Con movimenti meccanici, Cristoforo armeggiò con le cime e i remi, finché il traghetto non raggiunse la sponda opposta.
Invece di aspettare che il vescovo salisse sulla barca accompagnato dal cavaliere, Cristoforo saltò sulla riva e si gettò in ginocchio, il volto quasi a toccare terra e le braccia protese in avanti: «Vostra Eminenza, aspettate, vi prego».
«Come osi fermare Sua Eccellenza, lurido villano», il cavaliere si avvicinò per assestargli un calcio nel fianco.
Cristoforo ruzzolò di lato, ma, tenendosi una mano al fianco ferito, ebbe ancora fiato per scongiurare l’inquisitore di provvedere a benedire l’imbarcazione prima di salirvi, poiché aveva appena trovato un libro maledetto.
Il prelato, quindi, si fece portare l’oggetto tanto temuto.
Negli ultimi anni, Cristoforo aveva assistito a numerose esecuzioni: per lo più, uomini che avevano appoggiato la causa dei Falletti. Cristoforo li aveva visti dirigersi verso il patibolo tremando, privi di dignità e ogni volta si era ripromesso che qualora fosse mai toccato a lui quel destino, lo avrebbe affrontato a testa alta, senza tremare.  Invece, ora, mentre prendeva si chinava a raccogliere quel libro infernale, temeva dio non riuscire più a rialzarsi, tanto sentiva le gambe molli. E che cosa gli sarebbe successo se, a causa delle mani tremanti, il libro gli fosse caduto in acqua proprio davanti agli occhi dell’alto prelato? L’avrebbe accusato di averlo fatto apposta? Ma lui era innocente, non aveva nulla di cui temere, per cui, rialzò la schiena e, mantenendo lo sguardo dritto, si avvicinò a Padre Tapparelli, cercando di controllare il più possibile il tremore delle mani: dopotutto, temeva per la sua anima.
L’inquisitore, un uomo alto e magro, con barba e capelli ormai bianchi come la neve, gettò uno sguardo alla copertina, mentre Cristoforo stava attento a non perdersi le smorfie dell’anziano. Rimase deluso: non solo l’educazione patrizia ricevuta da giovane, ma anche le funzioni ricoperte nell’Ordine dei Predicatori, avevano insegnato ad Aimone a non lasciar mai trasparire le proprie emozioni. Così, con voce atona gli chiese: «Quando l’avete trovato?»
«Poco fa», rispose lui.
«Non vi siete accorto chi l’abbia perduto?»

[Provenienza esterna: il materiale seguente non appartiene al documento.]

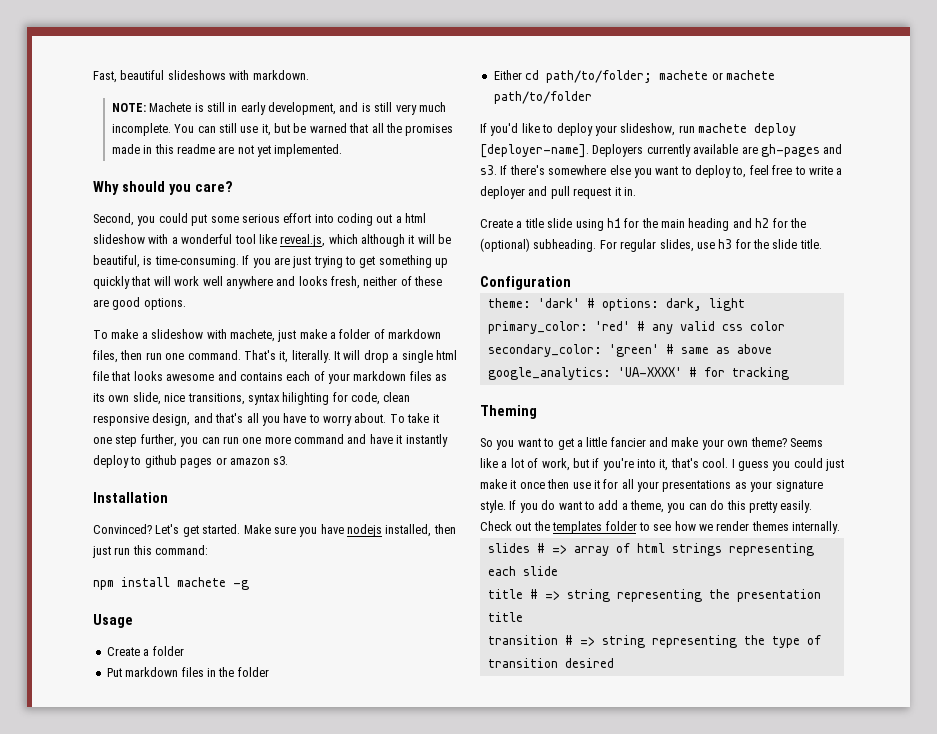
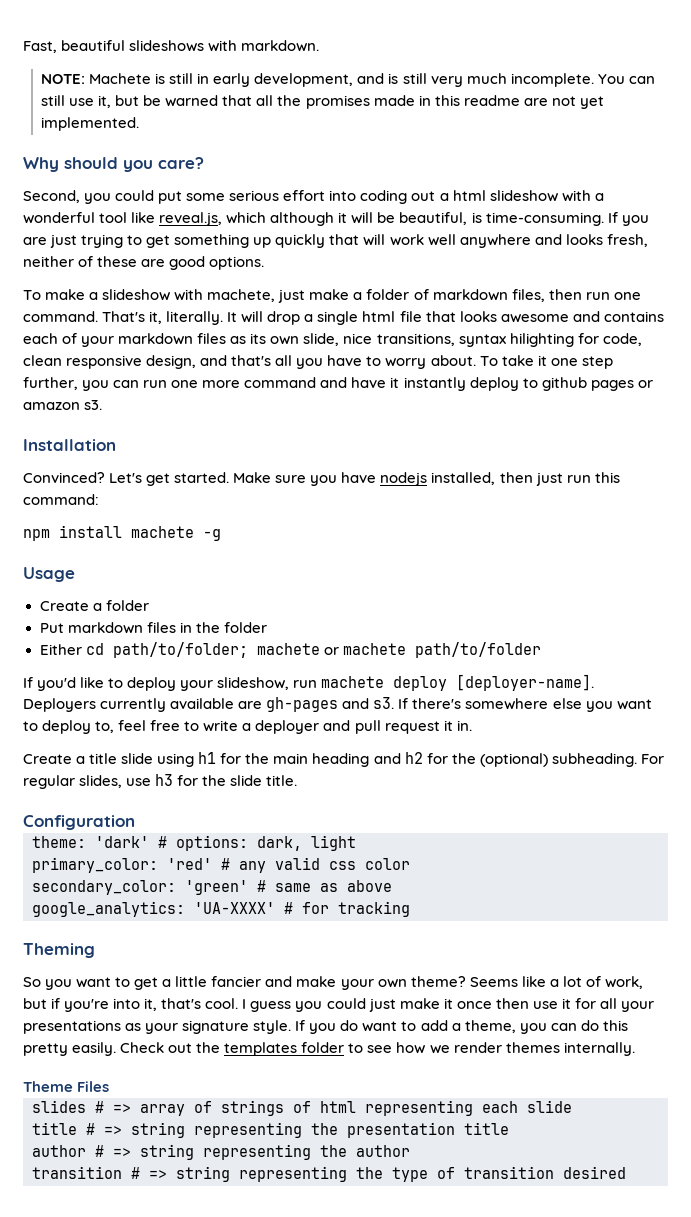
(841, 527) none -> [23,1081,110,1092] // Theme Files
[636,543,722,556] html strings -> [221,1100,356,1116] strings of html
(523, 617) none -> [32,1144,410,1160] // author # => string representing the author

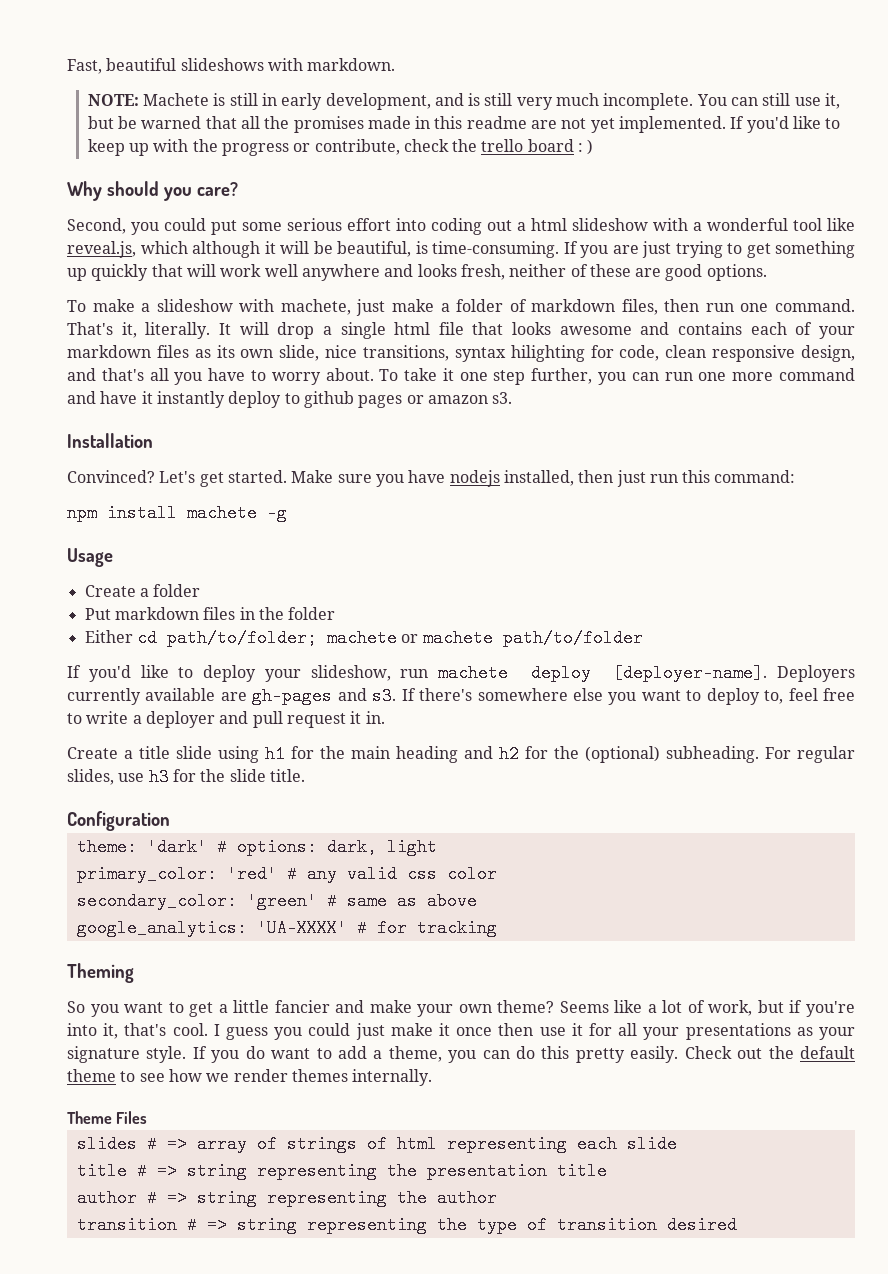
(140, 124) none -> [730,116,841,133] [87,139,594,156] If you'd like to keep up with the progress or contribute, check the trello board : )
[224,1042,345,1056] templates folder -> [800,1046,856,1059] [67,1069,116,1082] default theme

«No, Vossignoria. In questi ultimi giorni, sono stati molti i pellegrini che hanno voluto attraversare il fiume, da una parte, o dall’altra», confidò.
«Nessuna donna?» L’altro continuò l’interrogatorio.
«In effetti…», gli raccontò della visione di poco prima.
«Bene, siete un buon cristiano, portajuolo, fate il vostro dovere ora, e portateci al di là del torrente. Ci penserà la mia guardia a cercare quella donna. Non avete nulla da temere».
Rincuorato, Cristoforo risalì sulla barca e lasciò che altrettanto facessero il reverendo e la sua scorta.
Appena Cristoforo attraccò il traghetto e la carrozza del prelato fu sulla terraferma, il soldato saviglianese si lanciò al galoppo lungo il sentiero indicato dal barcaiolo.
Si sentì un urlo e alcuni uccelli – probabilmente prispoloni – si levarono in volo in una nuba compatta.
Lo scalpiccio degli zoccoli del cavallo era coperto dagli aghi di pino e dai suoni rauchi degli uccelli, così che fu quasi con sorpresa che gli uomini si ritrovarono il cavaliere davanti così presto.
Sulla sella, con la guancia rossa e un rivolo di sangue che colava da un angolo della bocca c’era Bice.
«È questa la masca che avete visto poc’anzi?», gli chiese il religioso.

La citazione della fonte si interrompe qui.